Nicole Rudick is back on the site, with a review of Julia Gfrörer's Black Is the Color:
Water and time are the basic elements of the story in Black Is the Color, which involves a young sailor, named Warren, set adrift in the ocean in a small boat. Starving and alone (his likewise marooned compatriot dies quickly and is dispatched overboard), he is visited periodically by a mermaid, who provides him with companionable conversation and sex. Warren’s moments in the boat take up roughly a third of the book and are concentrated in two long sections, set, as the rest of the book is, in a six-panel grid. Many of these pages contain little or no dialogue and show Warren alone in the boat or being comforted by the mermaid, Eulalia; these particular pages draw out the passing of time, slowing it and pitting the finiteness of human life against the perpetuity of the ocean. (Gfrörer’s sense of pacing is superb—her panels advance patiently, so that the dread of her endings has the controlled pluck of a Twlight Zone episode.) Eulalia is Warren’s only reprieve from these interminable stretches: she helps carve out brief moments of humanity for him.
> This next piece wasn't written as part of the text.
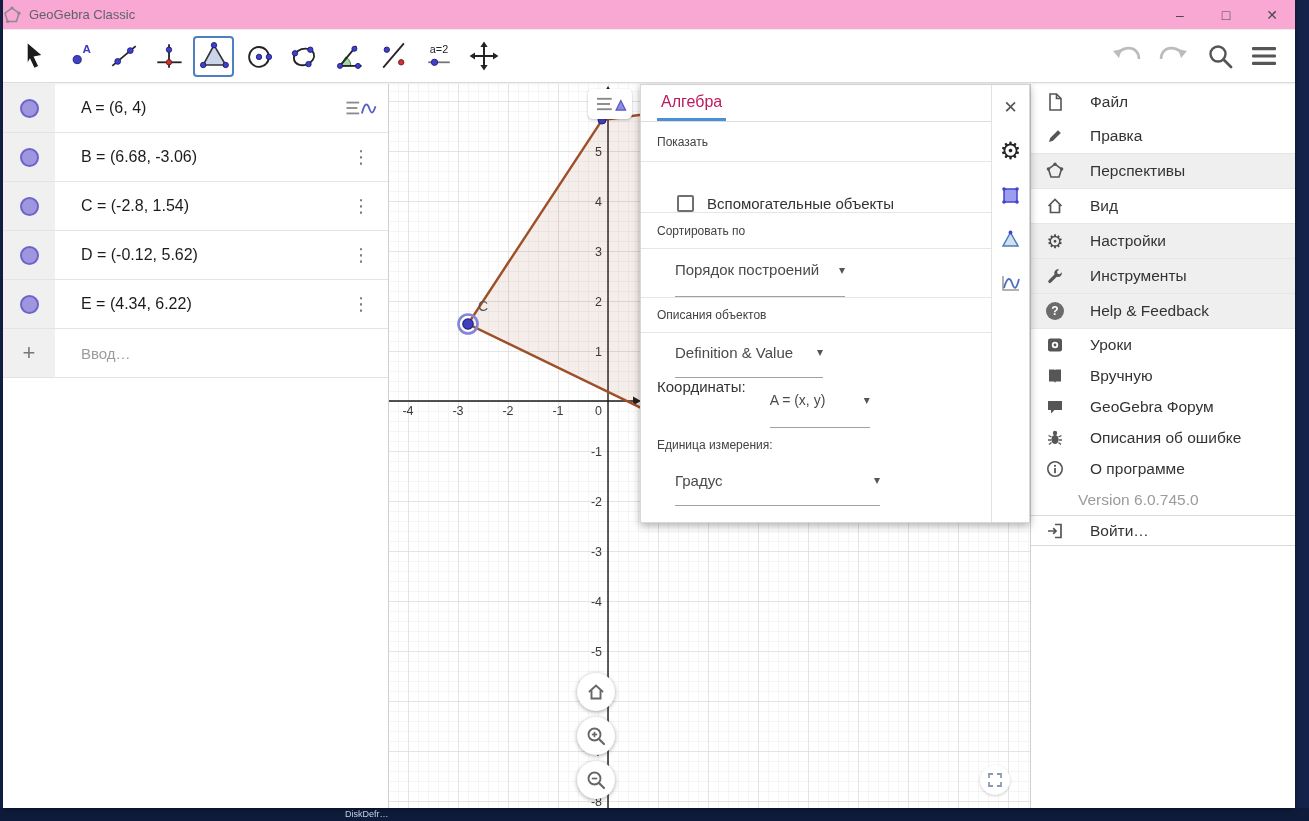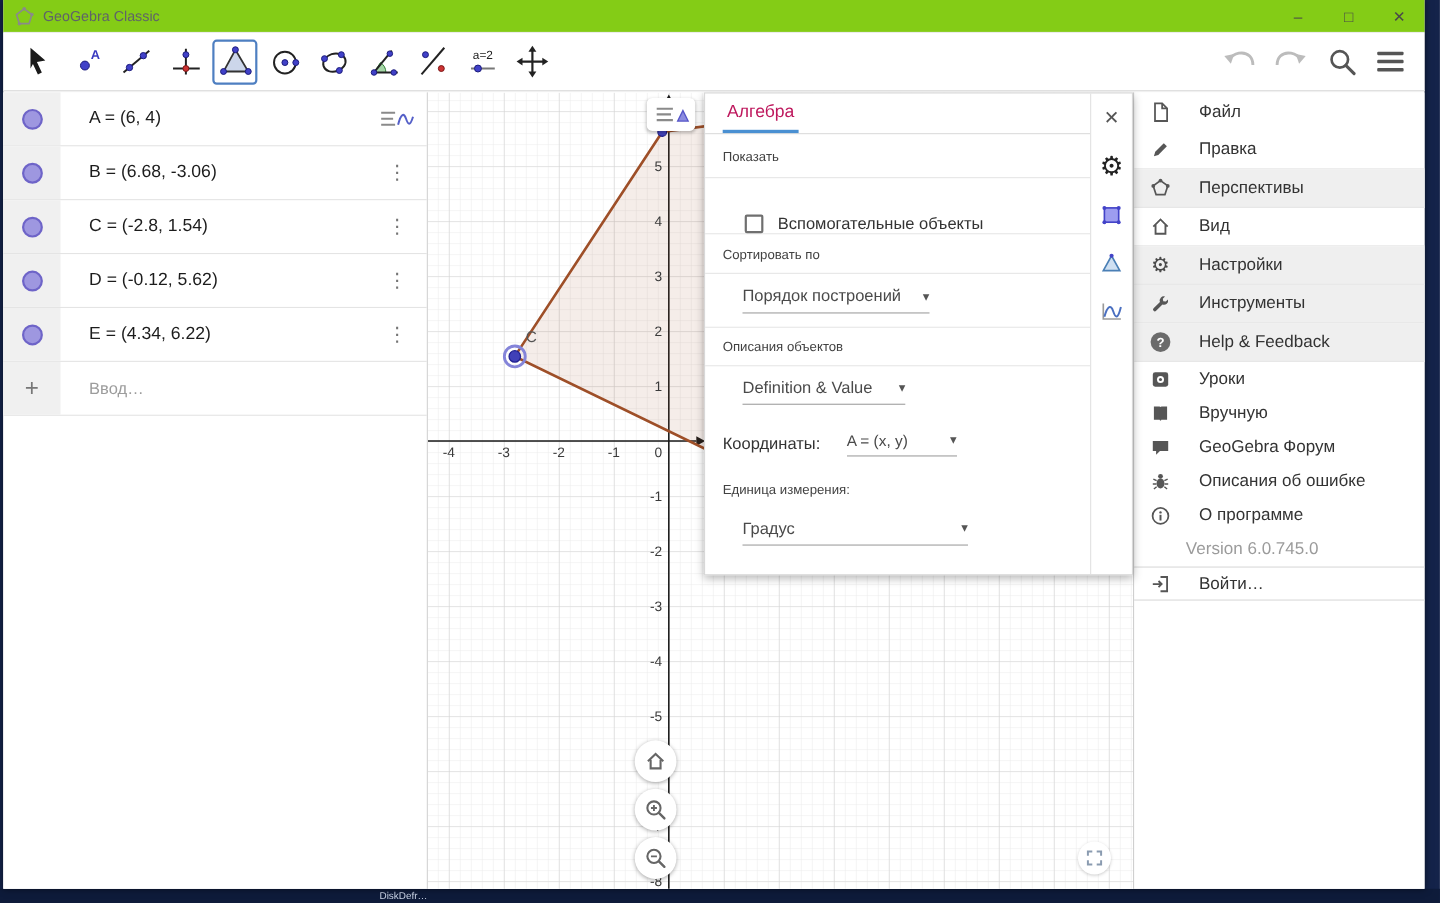"GeoGebra Classic" .titlebar { background: #84cc16 -> #f9a8d4; padding-left: 10px -> none }
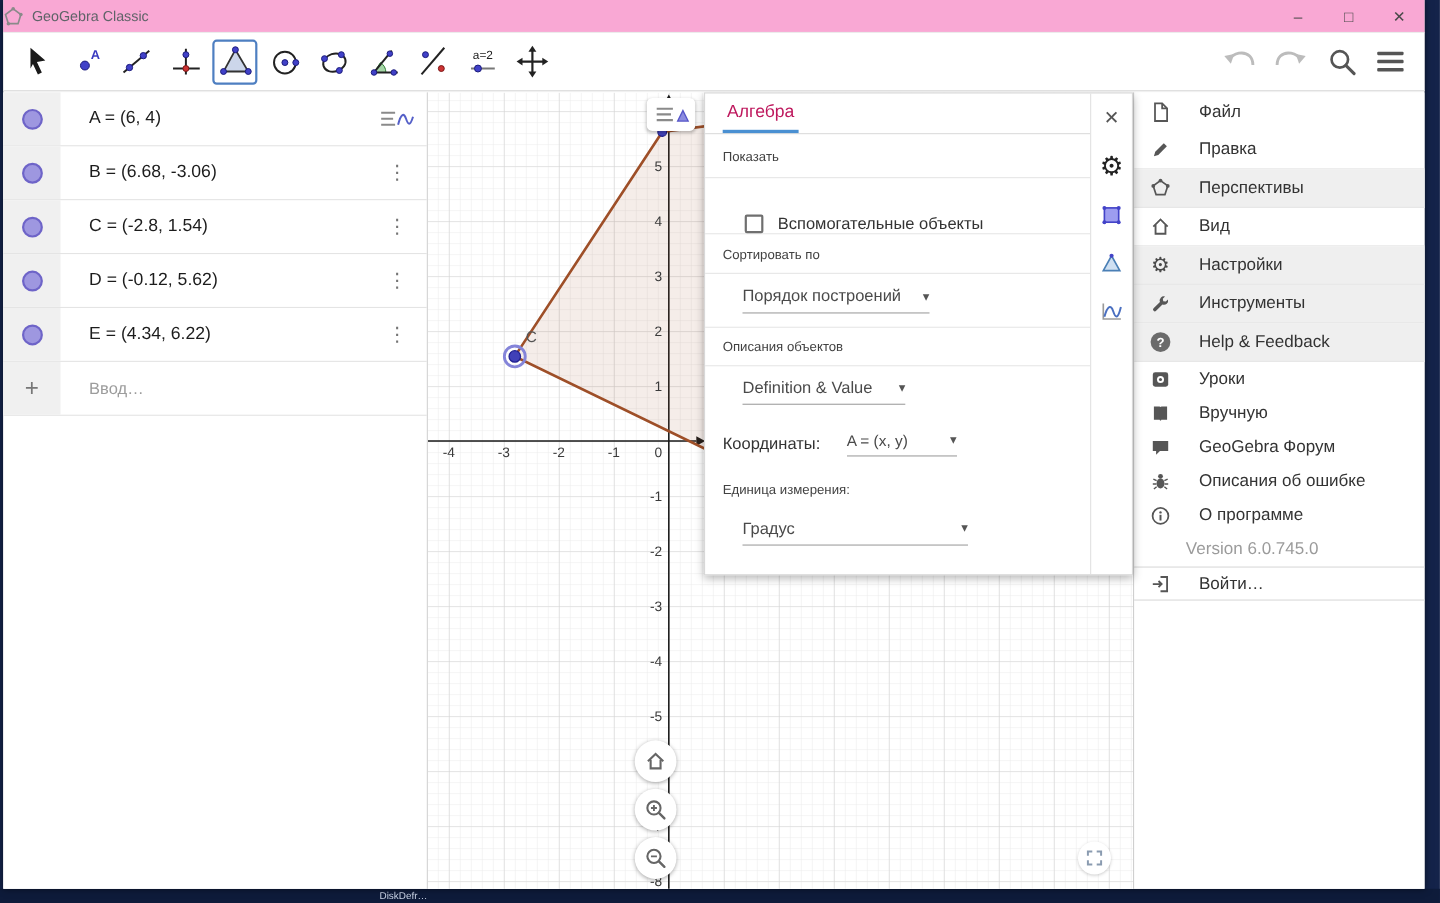"Порядок построений" .dd-row { align-items: center -> none }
In one such instance, she encourages him to relate the tale of his first tryst with another sailor. “What was it like?” she asks, and he tips his head back and closes his eyes thoughtfully, as though imagining himself in that moment. Over the next three panels, Gfrörer subtly alters Warren’s expressions as he moves through the memory, before concluding, with a painful, faraway look, “It was sweet.”
Elsewhere:
—Reviews & Commentary. Stephen Bissette reviews the new Miracleman reprint, and wonders why Marvel can't always do right by their backlist creators. Rick Marshall looks back at 1934, the birth of the adventure comic. Chris Randle reviews Michael DeForge's Ant Colony. Andrew White has two quick but solid reviews of horror comics by Julia Gfrörer & Sean T. Collins and Sam Alden. Greg Baldino reviews two feminist/LGBT anthologies, The Big Feminist But and Anything That Loves. The Tove Jansson biography (and a recently published memoir) were both reviewed at The Guardian and the Financial Times. Dana Jennings at the Times recommends various newspaper strip reprints. Sean Kleefeld writes about Jay Jackson's Speed Jaxon.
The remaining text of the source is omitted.